_EXERCISE DIRECTIONS:_ Give back exactly the stretch of data below from the line holding "customer number: CU90125 -> CU97195" through the line holding "shipping: none -> 50.00", both ends included, and leave the remaining lines out.

_SUPPLIED MATERIAL:_
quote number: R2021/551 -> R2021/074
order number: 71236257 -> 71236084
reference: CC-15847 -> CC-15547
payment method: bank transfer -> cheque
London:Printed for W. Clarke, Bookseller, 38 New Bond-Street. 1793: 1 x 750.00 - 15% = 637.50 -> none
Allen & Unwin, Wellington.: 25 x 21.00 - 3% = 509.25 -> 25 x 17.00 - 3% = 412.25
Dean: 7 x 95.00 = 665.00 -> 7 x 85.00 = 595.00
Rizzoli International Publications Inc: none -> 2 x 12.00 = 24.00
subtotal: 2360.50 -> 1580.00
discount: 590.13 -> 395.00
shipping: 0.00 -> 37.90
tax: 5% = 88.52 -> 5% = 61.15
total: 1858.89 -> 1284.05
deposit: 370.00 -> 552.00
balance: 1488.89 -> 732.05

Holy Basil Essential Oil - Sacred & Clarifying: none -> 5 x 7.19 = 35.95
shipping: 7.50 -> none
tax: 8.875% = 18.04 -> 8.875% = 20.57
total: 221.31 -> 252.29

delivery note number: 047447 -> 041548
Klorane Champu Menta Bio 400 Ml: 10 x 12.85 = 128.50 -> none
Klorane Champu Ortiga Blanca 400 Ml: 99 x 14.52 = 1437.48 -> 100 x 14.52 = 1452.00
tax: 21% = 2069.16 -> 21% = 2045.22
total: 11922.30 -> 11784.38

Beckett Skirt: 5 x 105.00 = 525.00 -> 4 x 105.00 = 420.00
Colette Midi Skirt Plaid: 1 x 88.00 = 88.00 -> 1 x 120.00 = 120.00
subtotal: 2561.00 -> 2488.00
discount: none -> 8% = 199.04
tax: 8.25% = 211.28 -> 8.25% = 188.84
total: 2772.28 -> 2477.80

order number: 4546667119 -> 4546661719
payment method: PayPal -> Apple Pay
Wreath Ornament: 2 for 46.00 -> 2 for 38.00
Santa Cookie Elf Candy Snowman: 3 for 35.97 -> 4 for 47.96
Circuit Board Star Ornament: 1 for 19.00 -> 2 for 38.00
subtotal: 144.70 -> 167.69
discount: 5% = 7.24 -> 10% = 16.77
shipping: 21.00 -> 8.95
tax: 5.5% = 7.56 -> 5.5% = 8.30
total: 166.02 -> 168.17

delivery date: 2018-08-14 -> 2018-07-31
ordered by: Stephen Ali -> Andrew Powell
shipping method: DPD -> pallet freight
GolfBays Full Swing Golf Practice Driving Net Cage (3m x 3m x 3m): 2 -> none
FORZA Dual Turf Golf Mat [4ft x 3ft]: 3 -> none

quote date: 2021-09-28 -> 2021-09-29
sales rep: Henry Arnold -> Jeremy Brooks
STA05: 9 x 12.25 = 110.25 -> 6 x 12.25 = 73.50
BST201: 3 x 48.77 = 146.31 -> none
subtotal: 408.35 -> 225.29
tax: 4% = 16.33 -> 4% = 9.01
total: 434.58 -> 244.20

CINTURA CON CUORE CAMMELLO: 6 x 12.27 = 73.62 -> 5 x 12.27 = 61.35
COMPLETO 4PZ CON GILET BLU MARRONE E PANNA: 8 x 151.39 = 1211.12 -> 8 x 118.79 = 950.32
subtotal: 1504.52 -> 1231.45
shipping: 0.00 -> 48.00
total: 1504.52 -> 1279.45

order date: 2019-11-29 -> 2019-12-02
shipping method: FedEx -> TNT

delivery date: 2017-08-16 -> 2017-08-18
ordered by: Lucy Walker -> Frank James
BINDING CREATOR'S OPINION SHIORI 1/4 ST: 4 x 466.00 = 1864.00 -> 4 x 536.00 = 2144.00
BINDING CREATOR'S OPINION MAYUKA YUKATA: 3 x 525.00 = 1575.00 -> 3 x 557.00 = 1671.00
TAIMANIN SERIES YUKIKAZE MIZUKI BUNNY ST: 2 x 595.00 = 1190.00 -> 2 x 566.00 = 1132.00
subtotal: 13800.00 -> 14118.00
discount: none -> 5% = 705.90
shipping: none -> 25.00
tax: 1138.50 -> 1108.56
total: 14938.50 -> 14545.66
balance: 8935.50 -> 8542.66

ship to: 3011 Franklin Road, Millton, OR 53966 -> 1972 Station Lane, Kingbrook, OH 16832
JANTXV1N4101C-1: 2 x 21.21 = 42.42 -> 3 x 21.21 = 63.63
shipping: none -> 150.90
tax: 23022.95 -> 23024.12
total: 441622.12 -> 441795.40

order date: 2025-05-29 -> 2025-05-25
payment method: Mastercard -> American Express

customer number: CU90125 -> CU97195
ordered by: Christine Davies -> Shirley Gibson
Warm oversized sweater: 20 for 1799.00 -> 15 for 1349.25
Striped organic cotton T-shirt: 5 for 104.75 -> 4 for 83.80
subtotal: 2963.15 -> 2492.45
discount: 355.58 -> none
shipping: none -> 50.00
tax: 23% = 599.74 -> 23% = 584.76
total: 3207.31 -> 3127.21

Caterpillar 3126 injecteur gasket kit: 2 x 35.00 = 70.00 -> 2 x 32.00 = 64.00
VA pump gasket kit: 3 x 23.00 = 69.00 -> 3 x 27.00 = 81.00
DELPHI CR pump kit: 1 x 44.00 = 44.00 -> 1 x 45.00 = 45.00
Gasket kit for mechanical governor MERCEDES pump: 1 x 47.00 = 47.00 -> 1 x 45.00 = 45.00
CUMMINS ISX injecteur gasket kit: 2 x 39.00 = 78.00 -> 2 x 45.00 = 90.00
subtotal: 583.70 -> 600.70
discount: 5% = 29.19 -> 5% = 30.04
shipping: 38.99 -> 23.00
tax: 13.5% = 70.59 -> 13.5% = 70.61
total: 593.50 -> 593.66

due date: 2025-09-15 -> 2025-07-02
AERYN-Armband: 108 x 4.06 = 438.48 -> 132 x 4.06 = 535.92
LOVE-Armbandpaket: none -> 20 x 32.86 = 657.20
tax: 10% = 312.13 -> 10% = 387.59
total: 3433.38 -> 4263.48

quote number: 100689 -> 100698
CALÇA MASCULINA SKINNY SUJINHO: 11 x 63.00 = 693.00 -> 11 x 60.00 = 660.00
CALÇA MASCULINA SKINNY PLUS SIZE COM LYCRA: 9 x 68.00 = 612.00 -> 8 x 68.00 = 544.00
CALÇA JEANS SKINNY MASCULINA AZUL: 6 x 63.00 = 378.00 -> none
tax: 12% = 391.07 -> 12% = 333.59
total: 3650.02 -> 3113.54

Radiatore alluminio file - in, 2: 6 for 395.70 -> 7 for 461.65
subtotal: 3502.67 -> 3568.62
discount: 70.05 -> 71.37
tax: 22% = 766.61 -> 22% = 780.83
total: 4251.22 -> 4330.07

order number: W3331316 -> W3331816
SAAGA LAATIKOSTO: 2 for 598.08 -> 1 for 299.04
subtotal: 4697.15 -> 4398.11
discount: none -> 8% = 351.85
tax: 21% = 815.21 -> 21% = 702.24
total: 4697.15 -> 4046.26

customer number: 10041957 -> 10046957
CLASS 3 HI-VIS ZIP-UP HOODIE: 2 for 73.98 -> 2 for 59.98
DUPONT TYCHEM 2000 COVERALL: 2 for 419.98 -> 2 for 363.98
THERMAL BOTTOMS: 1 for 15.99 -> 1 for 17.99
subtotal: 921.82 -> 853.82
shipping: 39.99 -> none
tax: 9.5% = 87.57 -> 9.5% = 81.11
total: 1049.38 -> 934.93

_OUTPUT OF THE EXERCISE:_
customer number: CU90125 -> CU97195
ordered by: Christine Davies -> Shirley Gibson
Warm oversized sweater: 20 for 1799.00 -> 15 for 1349.25
Striped organic cotton T-shirt: 5 for 104.75 -> 4 for 83.80
subtotal: 2963.15 -> 2492.45
discount: 355.58 -> none
shipping: none -> 50.00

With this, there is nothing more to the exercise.